Why we struggle to cash the prevention cheque

Image: Carmen Zuniga on Flickr CC

By Phil Swann, Exec Chair

When I first heard about Betty she was in her mid-80s and lived in rural Dorset. Her husband had died a few years ago. She often got nervous at night, sometimes because of a urinary infection. She got in the habit of dialling 999 and an ambulance was sent. She was often admitted to hospital for a night although clinically this was not really necessary.

Betty’s GP spotted what was happening to Betty and to several other people her age. She encouraged of group of ‘younger’ older people to set up of befriending service who were happy to be called by Betty when she got nervous.

She never dialled 999 again.

In theory this should have saved the health service in Dorset tens of thousands of pounds.
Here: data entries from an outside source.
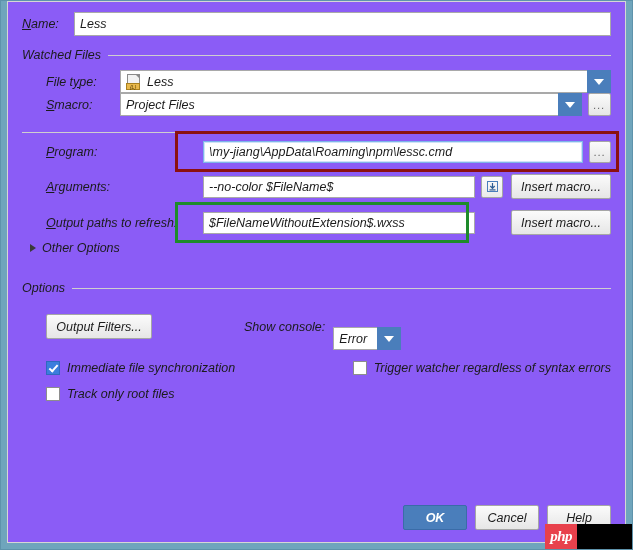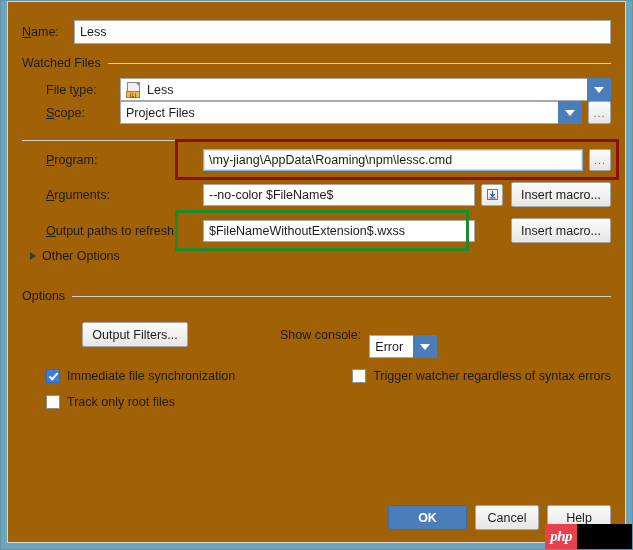"Name:" .content { background: #a16207 -> #8b5cf6; font-style: none -> italic; padding: 18px 14px 0 14px -> 10px 14px 0 14px }
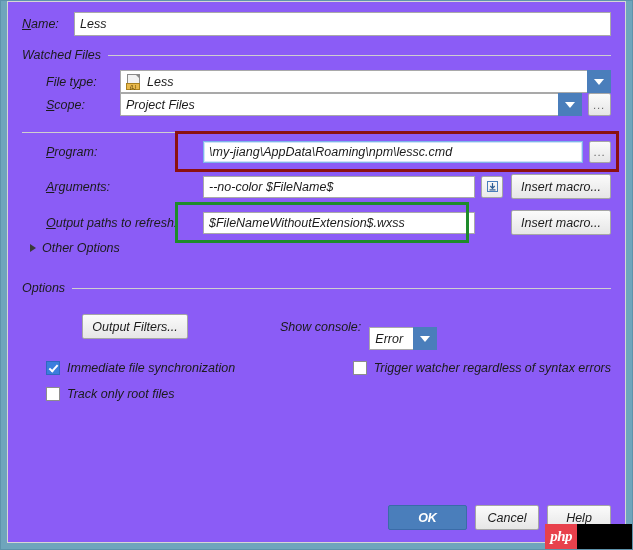"cope:" span { text: cope -> macro }
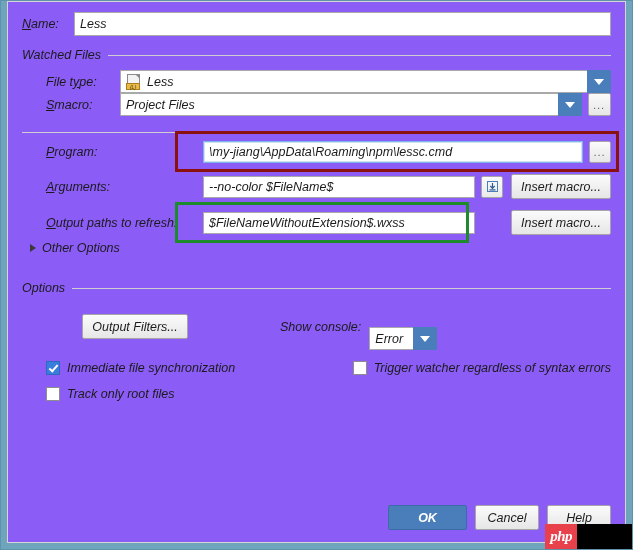"Output Filters..." div.btn { margin-left: 36px -> none }
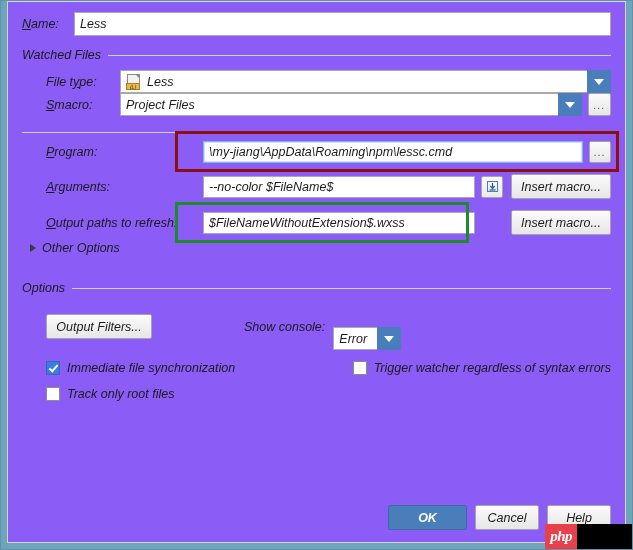"OK" div.btn { width: 79px -> 64px }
In reality it didn’t because the capacity freed up was quickly used up; the prevention cheque was not cashed.

I was reminded about Betty when I realised this is the tenth anniversary of Total Place, Gordon Brown’s initiative launched in summer 2009. I worked on the Bournemouth, Dorset and Poole Total Place Pilot which had at its core the following question:

How can we secure improved outcomes for older people at less cost through improved collaboration between agencies, deeper engagement with citizens and communities, and a genuine focus on place?
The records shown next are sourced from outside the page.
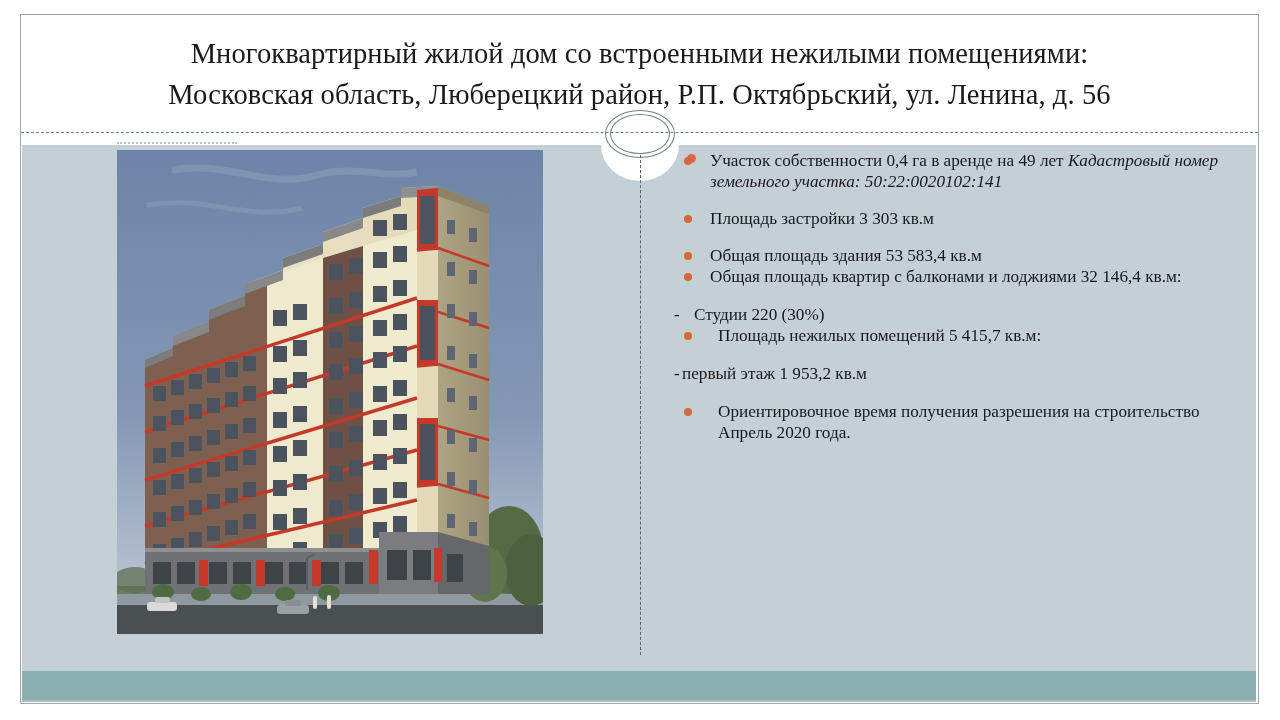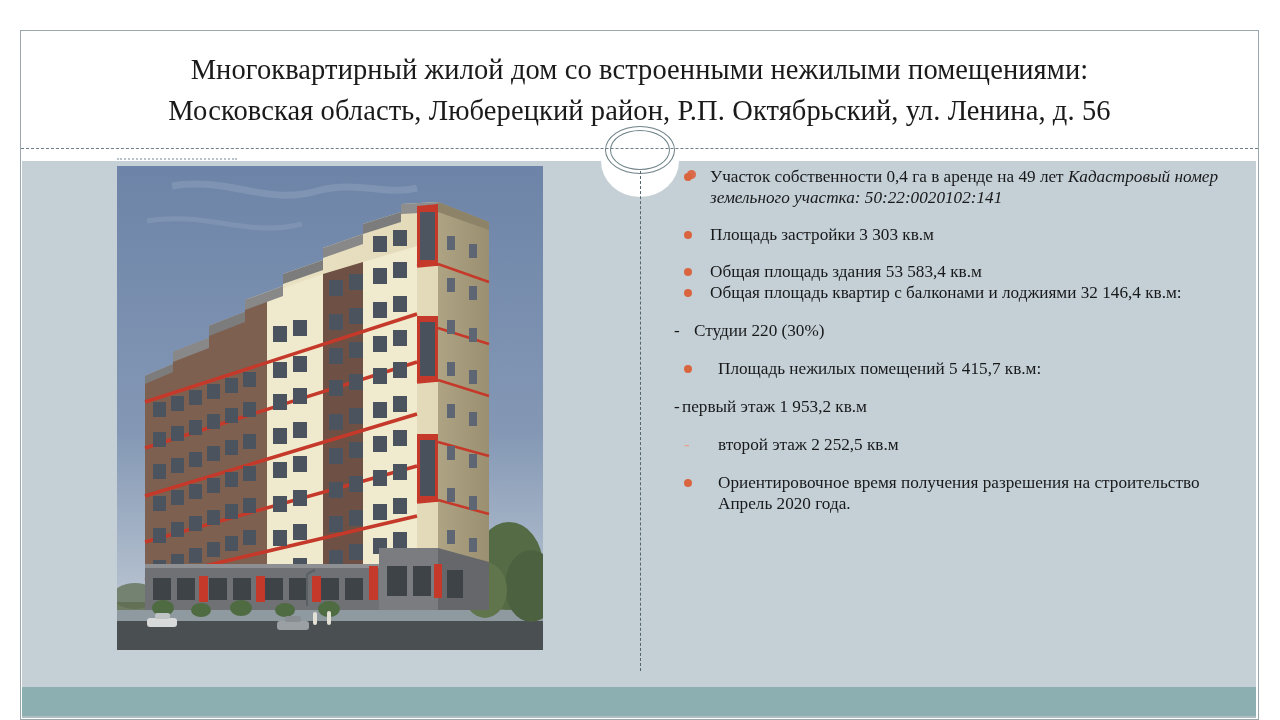"Многоквартирный жилой дом со встроенными" .slide { top: 16px -> 0 }
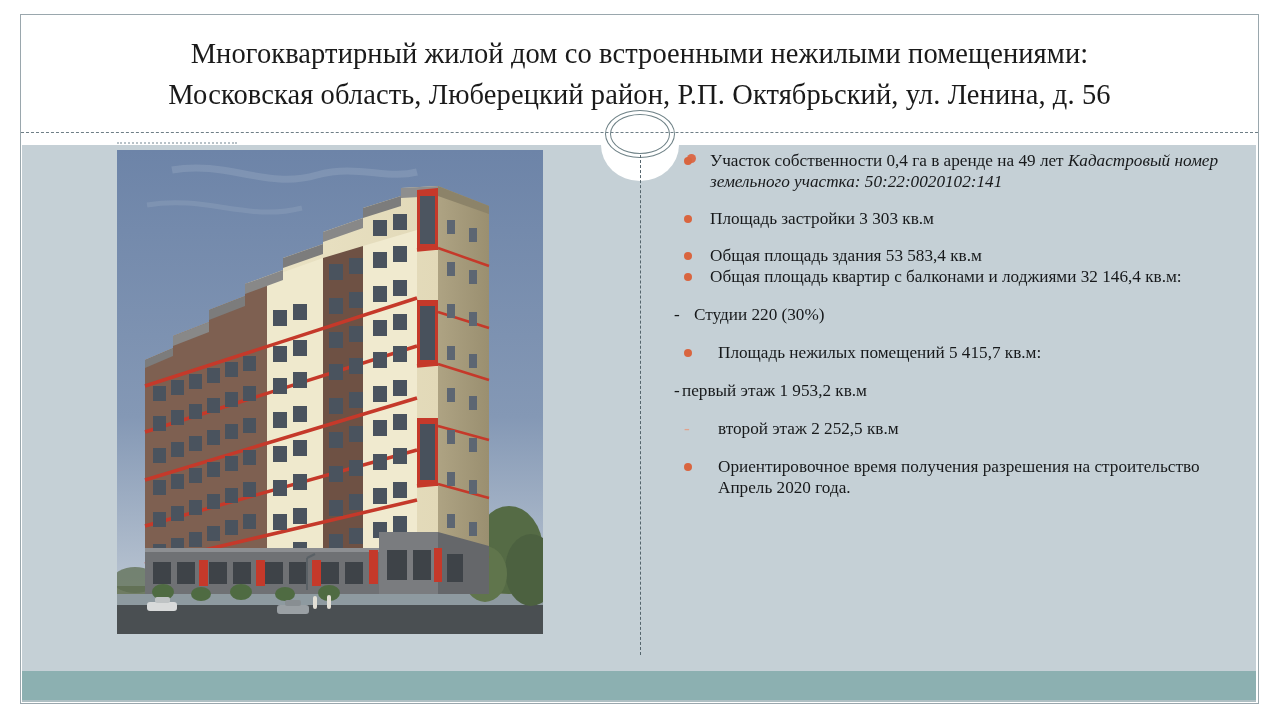"Площадь нежилых помещений 5 415,7" div.row { margin-top: 17px -> none }
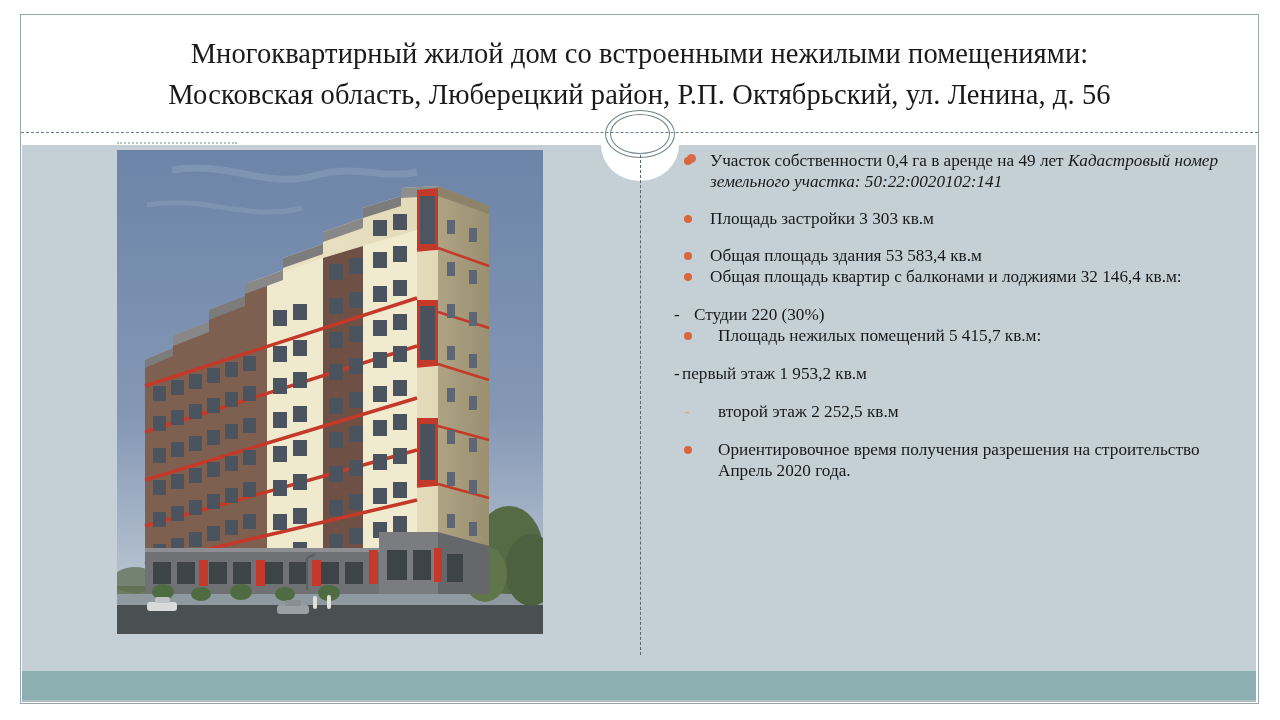"второй этаж 2 252,5 кв.м" div.row { html: <div> <span>второй этаж 2 252,5 кв.м</span> </div> -> none }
I’m biased, but I still think that’s a really useful question.

We answered the question. Our report (you can read it here) set out a costed programme to meet the needs of 15 per cent of the older people then in hospital, at home or closer to home. We also developed proposals to enable us to go further, reflecting the data which showed that at least a third of local older people then in hospital did not need to be there and did not want to be there.

In many ways the most significant aspect of our report were the barriers we said had to be overcome in order to deliver our programme:

  •  Leadership and political challenges, particularly around closing cherished local institutions.
  • Organisational and cultural change, including building the trust of patients’ relatives.
  • Governance, particularly winning the confidence of directors of finance.
  • Not being distracted by changes in government initiatives.
  • Building staff capacity to support this level of collaboration.
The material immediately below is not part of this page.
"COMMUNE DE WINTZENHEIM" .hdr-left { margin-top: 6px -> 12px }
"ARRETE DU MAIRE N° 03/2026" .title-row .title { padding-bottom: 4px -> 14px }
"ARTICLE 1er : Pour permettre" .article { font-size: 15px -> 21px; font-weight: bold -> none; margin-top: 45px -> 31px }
After Total Place I often shared four reflections on the process. They all still resonate today, ten years later, because the same issues still hold us back from cashing the prevention cheque.

First, the importance of getting buy in at all levels. In the work in Bournemouth, Dorset and Poole I think we neglected middle managers, heads of service and team leaders.

Second, the need to maintain momentum particularly when things get tough. In this respect the very tight timetable for the pilots helped rather than hindered.

Third, the challenge of unleashing people’s ambition and creativity. Three ways of doing this we pursued in the Bournemouth, Dorset and Poole pilot were:

  • Keeping the user and citizen perspective centre-stage and asking the question “how far will what we are proposing go towards delivering what users and citizens tell us they want?”
  • Remembering the money and asking the question “how will what we are proposing help us cope with less resources?”
  • Getting out more and inviting new voices and perspectives in.

Fourth, the need for creative spaces. Those of us who are parents know that children learn as much from playing as they do from school. Organisations need opportunities to learn from playing too, and at its best Total Place provided an opportunity for them to do so.

For some it may seem depressing that the Total Place question – about improved outcomes for less cost through collaboration – and the lessons I identified resonate so strongly ten years later. I remain hopeful, however. Today’s financial imperatives are more powerful than in 2009 and continue to grow daily. If Brexit has taught us anything it is the importance of listening to citizens and communities and acting on what we hear. So as we adjust to another ‘new normal’ I sense renewed appetite to get out more and learn from others and as we do so. But we must do so optimistically, and most of all, be sure not to neglect the need to carve out time for organisational play.